- **REQUIRED ACTION**: From the records below, copy each line that has the word "spacing" in it.

- **MATERIAL FOR THIS TASK**:
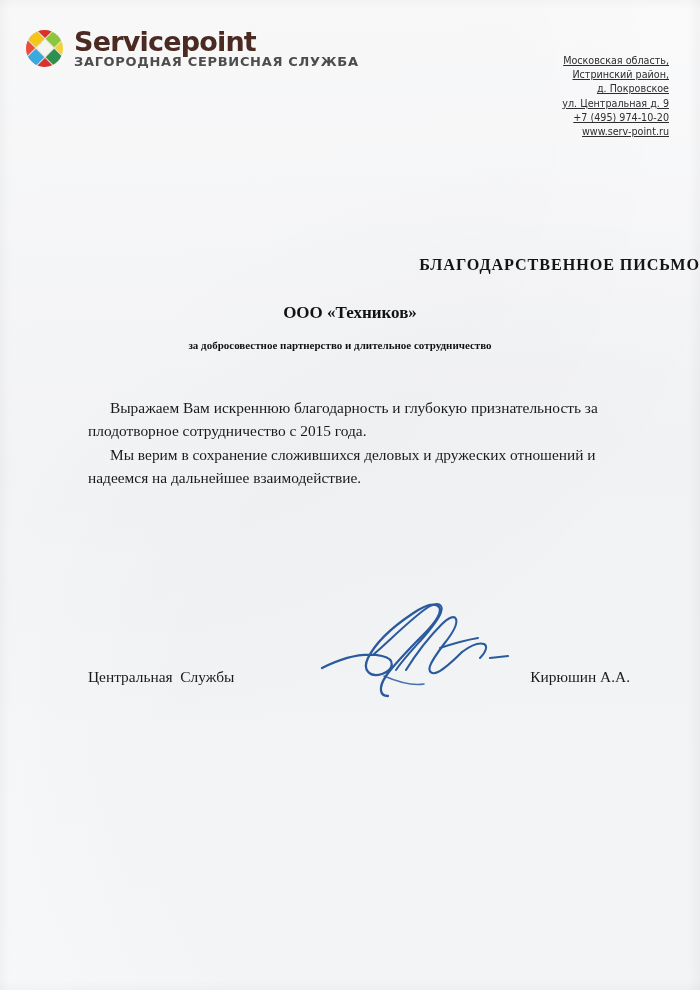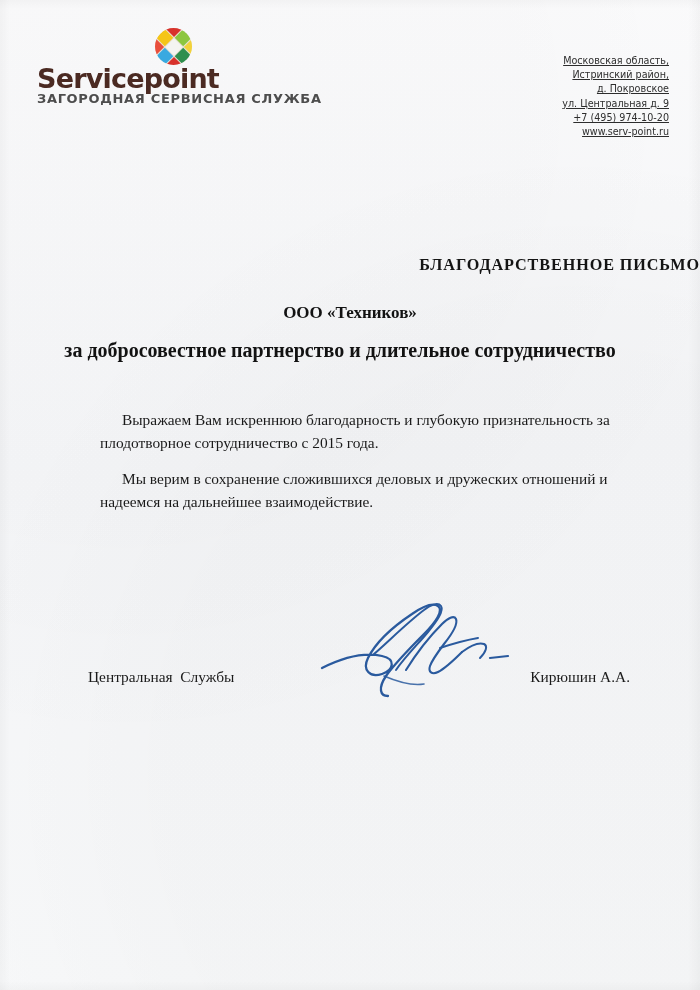--- a/index.html
+++ b/index.html
@@ -35,21 +35,20 @@
       linear-gradient(0deg, rgba(0,0,0,0.022) 0px, rgba(0,0,0,0) 9px);
   }
 
   
   .letterhead {
     position: absolute;
     top: 28px;
     left: 26px;
     display: flex;
     align-items: center;
-    flex-direction: column;
   }
   .logo-mark {
     position: relative;
     width: 37px;
     height: 37px;
     border-radius: 50%;
     overflow: hidden;
     flex: 0 0 auto;
     background: #e8e2d6;
   }
@@ -121,37 +120,37 @@
     font-size: 17px;
     color: #121212;
   }
   .subtitle {
     position: absolute;
     top: 339px;
     left: 0;
     width: 680px;
     text-align: center;
     font-weight: 700;
-    font-size: 20px;
+    font-size: 11px;
     color: #121212;
   }
 
   
   .body-text {
     position: absolute;
     top: 396px;
     left: 88px;
     width: 536px;
     font-size: 15.4px;
     line-height: 23.4px;
     text-align: left;
     color: #1a1a1a;
   }
   .body-text p {
-    margin: 12px;
+    margin: 0;
     text-indent: 22px;
   }
 
   
   .signature-row {
     position: absolute;
     top: 668px;
     left: 88px;
     width: 542px;
     display: flex;

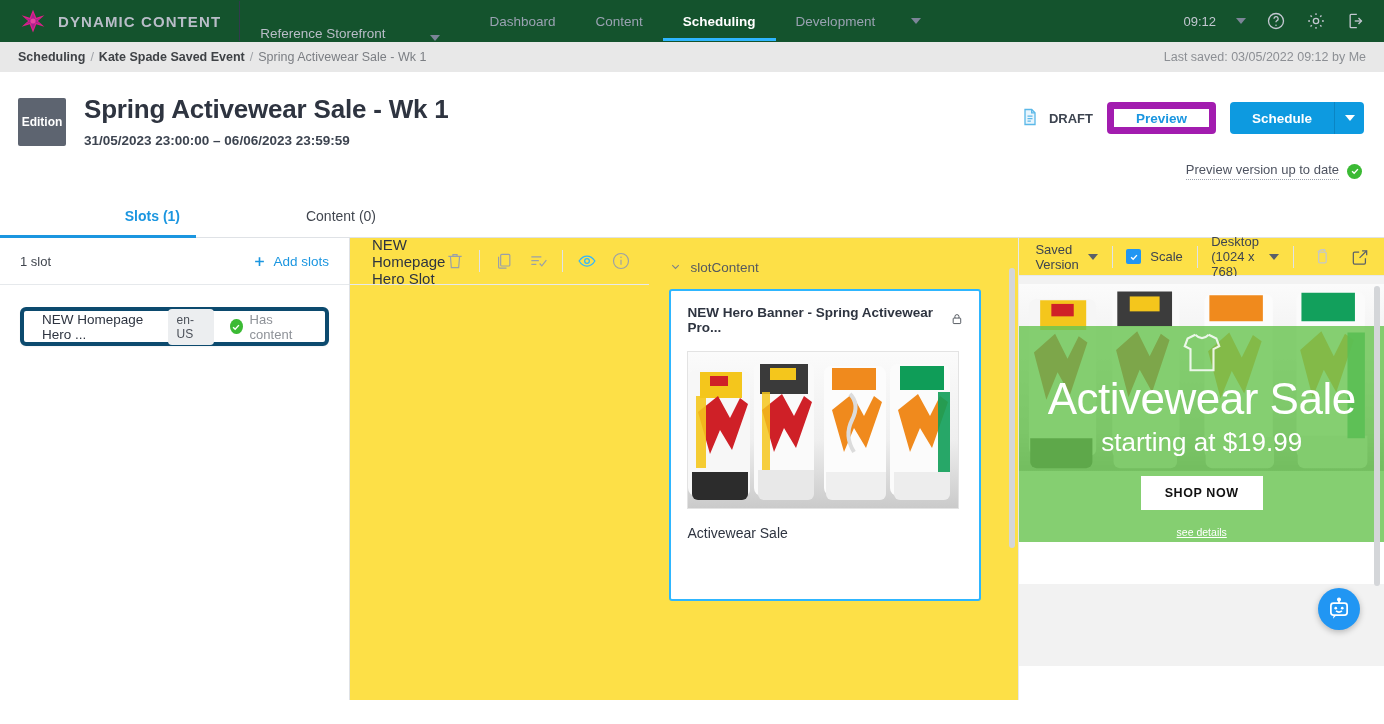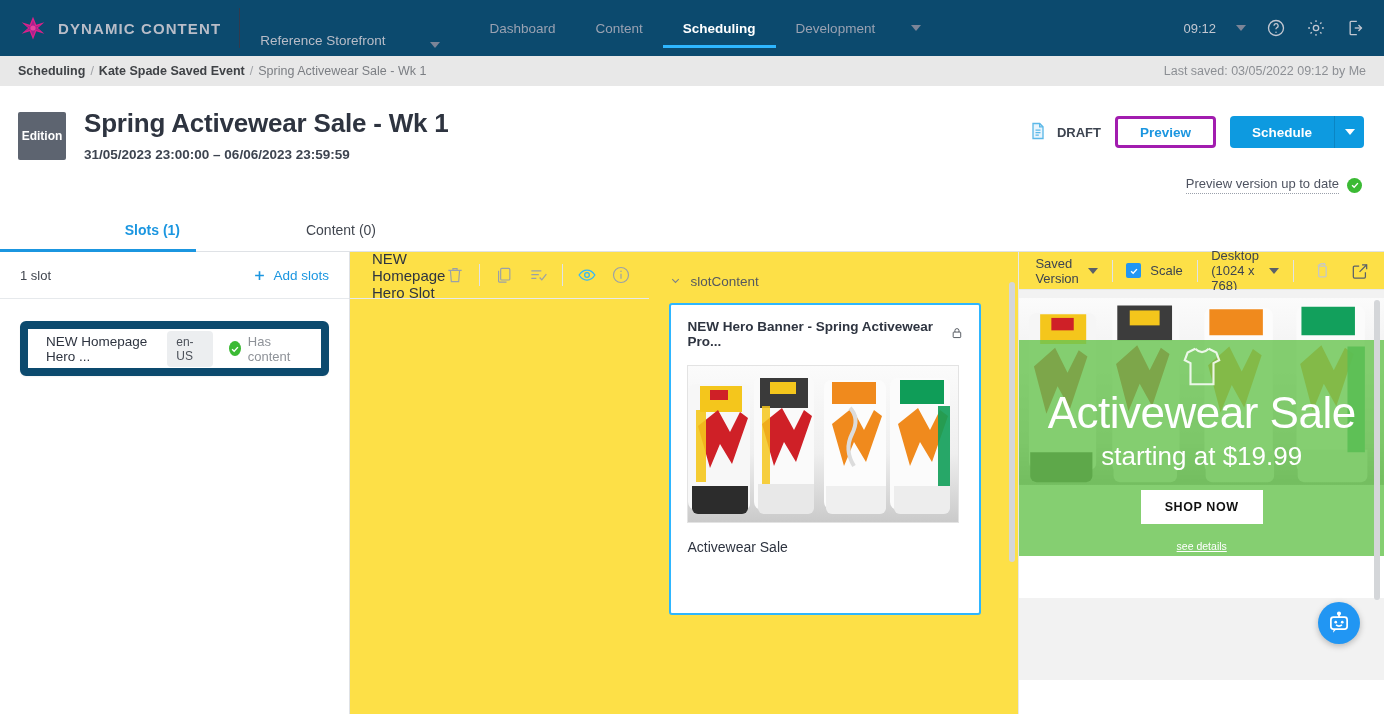--- a/index.html
+++ b/index.html
@@ -6,21 +6,21 @@
   html, body {
     width: 1384px; height: 724px;
     font-family: "Liberation Sans", sans-serif;
     background: #ffffff;
     overflow: hidden;
   }
   .app { position: relative; width: 1384px; height: 724px; background:#fff; }
 
   
   .topnav {
-    height: 56px; background:#0c4a6e; display:flex; align-items:center;
+    height: 42px; background:#14532d; display:flex; align-items:center;
     color:#c8cbd4; position:relative;
   }
   .brand { display:flex; align-items:center; padding:0 18px 0 20px; height:40px; }
   .brand-logo { width:26px; height:26px; position:relative; flex:none; }
   .brand-name {
     margin-left:12px; font-weight:bold; font-size:15px; letter-spacing:1.1px;
     color:#b9bdc8;
   }
   .nav-sep { width:1px; height:40px; background:#323a4d; }
   .nav-realm {
@@ -60,21 +60,21 @@
     width:48px;height:48px;background:#5d6470;color:#fff;border-radius:2px;
     display:flex;align-items:center;justify-content:center;font-size:12px;font-weight:bold;
     flex:none; margin-top:4px;
   }
   .title-block { margin-left:18px; }
   .page-title { font-size:26px; font-weight:bold; color:#2e3440; letter-spacing:-0.2px; }
   .date-range { margin-top:8px; font-size:13.5px; font-weight:bold; color:#3d4450; }
   .title-actions { margin-left:auto; display:flex; gap:14px; padding-top:8px; }
   .draft { display:flex; align-items:center; gap:9px; font-size:13px; font-weight:bold; color:#3d4450; }
   .btn-outline {
-    border:3px solid #a21caf; color:#1b96e0; background:#fff; border-radius:4px;
+    border:7px solid #a21caf; color:#1b96e0; background:#fff; border-radius:4px;
     height:32px; padding:0 22px; font-size:13.5px; font-weight:bold; cursor:pointer;
     font-family:"Liberation Sans", sans-serif;
   }
   .split-btn { display:flex; align-items:stretch; }
   .btn-primary {
     background:#0d9ae0; color:#fff; border:none; height:32px; padding:0 22px;
     font-size:13.5px; font-weight:bold; border-radius:4px 0 0 4px; cursor:pointer;
     font-family:"Liberation Sans", sans-serif;
   }
   .btn-primary-caret {
@@ -102,21 +102,21 @@
   
   .body { display:flex; height:462px; }
   .left-pane { width:427px; border-right:1px solid #dfe2e6; background:#fff; }
   .left-head {
     display:flex; align-items:center; height:47px; padding:0 20px 0 20px;
     border-bottom:1px solid #e6e9ec; font-size:13px; color:#41464f;
   }
   .add-slots { margin-left:auto; display:flex; align-items:center; gap:7px; color:#1b96e0; font-size:13.5px; cursor:pointer; }
   .plus { font-size:18px; line-height:1; font-weight:bold; }
   .slot-card {
-    margin:22px 20px 0 20px; height:55px; border:8px solid #0c4a6e; border-radius:6px;
+    margin:22px 20px 0 20px; height:39px; border:4px solid #0c4a6e; border-radius:6px;
     display:flex; align-items:center; padding:0 18px; background:#fff; cursor:pointer;
     box-shadow:0 1px 2px rgba(0,0,0,.05);
   }
   .slot-name { font-size:13.5px; color:#2e3440; }
   .locale-chip {
     margin-left:auto; background:#eceef0; border-radius:4px; padding:4px 9px;
     font-size:12px; color:#4b5059;
   }
   .has-content { display:flex; align-items:center; gap:7px; margin-left:16px; font-size:13px; color:#8e9298; }
   .check-green { width:15px;height:15px;border-radius:50%;background:#3bba34;display:flex;align-items:center;justify-content:center; }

- **ANSWER BELOW**:
     margin-left:12px; font-weight:bold; font-size:15px; letter-spacing:1.1px;
   .page-title { font-size:26px; font-weight:bold; color:#2e3440; letter-spacing:-0.2px; }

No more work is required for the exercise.